** Opening Given entries block **

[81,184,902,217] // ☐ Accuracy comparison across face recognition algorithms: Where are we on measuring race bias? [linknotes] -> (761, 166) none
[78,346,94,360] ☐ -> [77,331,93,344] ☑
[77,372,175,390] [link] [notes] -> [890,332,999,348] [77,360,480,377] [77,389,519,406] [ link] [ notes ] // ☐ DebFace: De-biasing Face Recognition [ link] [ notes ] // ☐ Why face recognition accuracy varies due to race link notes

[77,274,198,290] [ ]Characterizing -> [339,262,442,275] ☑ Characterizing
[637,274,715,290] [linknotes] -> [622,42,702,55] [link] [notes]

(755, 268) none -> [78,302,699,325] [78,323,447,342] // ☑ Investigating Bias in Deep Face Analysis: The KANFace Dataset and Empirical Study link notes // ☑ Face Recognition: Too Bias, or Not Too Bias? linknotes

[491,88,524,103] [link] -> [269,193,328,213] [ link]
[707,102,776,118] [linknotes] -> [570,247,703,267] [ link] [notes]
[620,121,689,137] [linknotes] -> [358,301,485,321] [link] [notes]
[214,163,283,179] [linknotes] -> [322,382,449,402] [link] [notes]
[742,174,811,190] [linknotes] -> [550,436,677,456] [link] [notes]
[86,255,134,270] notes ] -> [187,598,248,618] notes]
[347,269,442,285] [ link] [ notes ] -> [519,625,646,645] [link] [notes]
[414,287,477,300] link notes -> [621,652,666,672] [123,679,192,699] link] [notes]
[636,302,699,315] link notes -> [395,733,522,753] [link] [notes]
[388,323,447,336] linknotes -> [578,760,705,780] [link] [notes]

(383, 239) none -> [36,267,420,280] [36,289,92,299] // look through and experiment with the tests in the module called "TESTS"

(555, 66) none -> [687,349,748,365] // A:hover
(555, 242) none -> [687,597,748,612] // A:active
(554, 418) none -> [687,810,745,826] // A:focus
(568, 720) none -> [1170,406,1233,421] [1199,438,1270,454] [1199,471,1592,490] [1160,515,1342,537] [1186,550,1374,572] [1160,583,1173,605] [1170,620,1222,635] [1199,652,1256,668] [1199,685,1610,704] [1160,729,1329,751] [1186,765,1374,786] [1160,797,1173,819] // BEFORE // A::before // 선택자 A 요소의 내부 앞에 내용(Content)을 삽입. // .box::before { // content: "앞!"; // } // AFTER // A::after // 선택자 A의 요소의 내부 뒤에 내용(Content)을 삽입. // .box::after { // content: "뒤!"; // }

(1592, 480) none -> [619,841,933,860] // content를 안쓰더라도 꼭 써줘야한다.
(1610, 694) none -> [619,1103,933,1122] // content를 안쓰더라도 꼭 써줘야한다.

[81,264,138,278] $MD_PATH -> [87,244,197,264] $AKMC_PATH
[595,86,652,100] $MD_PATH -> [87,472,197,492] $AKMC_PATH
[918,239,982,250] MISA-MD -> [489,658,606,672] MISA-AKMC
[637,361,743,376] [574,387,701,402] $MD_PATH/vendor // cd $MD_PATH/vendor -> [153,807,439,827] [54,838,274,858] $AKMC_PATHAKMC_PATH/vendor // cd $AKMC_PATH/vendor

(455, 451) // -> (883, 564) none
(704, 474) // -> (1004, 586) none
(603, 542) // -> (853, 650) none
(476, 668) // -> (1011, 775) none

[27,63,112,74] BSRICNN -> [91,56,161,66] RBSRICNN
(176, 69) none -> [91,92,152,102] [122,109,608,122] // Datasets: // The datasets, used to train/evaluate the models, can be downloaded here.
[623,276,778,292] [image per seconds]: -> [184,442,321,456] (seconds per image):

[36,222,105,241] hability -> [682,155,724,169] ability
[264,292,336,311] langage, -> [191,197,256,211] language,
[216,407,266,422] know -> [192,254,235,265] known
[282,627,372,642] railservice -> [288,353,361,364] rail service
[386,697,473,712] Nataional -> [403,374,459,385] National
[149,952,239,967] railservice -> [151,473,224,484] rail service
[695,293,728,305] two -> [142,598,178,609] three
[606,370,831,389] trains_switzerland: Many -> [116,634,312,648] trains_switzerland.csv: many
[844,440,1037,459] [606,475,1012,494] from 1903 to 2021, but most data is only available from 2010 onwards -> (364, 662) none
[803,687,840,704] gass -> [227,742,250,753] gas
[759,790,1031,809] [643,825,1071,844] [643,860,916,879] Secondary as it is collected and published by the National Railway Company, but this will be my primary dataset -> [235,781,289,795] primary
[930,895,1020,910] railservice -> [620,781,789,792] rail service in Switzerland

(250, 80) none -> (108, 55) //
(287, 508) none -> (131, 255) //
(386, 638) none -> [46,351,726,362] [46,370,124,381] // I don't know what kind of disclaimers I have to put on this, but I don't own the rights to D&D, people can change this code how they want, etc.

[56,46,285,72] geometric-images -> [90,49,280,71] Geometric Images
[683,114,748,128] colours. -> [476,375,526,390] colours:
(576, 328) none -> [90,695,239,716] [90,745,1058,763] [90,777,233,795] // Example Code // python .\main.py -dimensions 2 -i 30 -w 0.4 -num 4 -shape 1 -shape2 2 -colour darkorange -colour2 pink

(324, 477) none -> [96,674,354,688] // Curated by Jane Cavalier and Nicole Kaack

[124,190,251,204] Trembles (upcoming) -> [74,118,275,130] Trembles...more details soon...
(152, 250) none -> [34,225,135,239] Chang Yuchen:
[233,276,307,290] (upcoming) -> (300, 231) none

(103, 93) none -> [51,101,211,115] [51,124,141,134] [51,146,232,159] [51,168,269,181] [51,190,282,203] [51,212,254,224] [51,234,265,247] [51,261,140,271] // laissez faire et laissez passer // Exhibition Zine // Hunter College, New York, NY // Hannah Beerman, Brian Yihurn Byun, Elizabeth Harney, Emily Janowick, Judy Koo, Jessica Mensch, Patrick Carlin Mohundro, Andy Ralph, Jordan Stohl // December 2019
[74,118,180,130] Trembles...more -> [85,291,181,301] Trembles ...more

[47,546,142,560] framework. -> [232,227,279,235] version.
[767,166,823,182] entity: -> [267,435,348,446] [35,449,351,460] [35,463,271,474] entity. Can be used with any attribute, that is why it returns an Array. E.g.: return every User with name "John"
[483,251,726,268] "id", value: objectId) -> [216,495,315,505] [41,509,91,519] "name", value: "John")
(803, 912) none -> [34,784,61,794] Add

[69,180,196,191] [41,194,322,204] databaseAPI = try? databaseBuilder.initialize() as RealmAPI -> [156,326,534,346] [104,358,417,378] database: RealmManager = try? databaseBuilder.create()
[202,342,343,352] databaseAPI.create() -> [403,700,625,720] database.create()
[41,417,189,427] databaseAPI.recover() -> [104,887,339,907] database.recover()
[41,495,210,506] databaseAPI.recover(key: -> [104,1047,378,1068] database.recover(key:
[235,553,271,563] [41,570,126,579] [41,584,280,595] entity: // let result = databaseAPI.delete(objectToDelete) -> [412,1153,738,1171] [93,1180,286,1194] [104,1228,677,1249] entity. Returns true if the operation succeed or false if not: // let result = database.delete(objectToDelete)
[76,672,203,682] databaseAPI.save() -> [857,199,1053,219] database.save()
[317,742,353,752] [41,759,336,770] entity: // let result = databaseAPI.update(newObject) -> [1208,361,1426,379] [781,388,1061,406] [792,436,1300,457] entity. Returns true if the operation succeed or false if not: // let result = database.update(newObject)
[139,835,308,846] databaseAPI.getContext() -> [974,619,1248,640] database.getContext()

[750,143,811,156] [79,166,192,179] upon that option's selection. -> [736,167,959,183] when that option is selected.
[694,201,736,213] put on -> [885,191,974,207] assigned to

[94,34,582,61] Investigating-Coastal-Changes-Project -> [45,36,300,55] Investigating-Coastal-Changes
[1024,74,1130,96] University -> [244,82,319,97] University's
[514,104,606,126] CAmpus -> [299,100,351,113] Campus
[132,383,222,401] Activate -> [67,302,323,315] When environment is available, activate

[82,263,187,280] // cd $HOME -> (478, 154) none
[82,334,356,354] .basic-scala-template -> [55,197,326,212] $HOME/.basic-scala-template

** Closing Given entries block **

## Activity:
Could you transcribe the entries above word for word, from the line with "[27,63,112,74] BSRICNN ->" down to the line with "[264,292,336,311] langage, ->", keeping both?

## Result of the exercise:
[27,63,112,74] BSRICNN -> [91,56,161,66] RBSRICNN
(176, 69) none -> [91,92,152,102] [122,109,608,122] // Datasets: // The datasets, used to train/evaluate the models, can be downloaded here.
[623,276,778,292] [image per seconds]: -> [184,442,321,456] (seconds per image):

[36,222,105,241] hability -> [682,155,724,169] ability
[264,292,336,311] langage, -> [191,197,256,211] language,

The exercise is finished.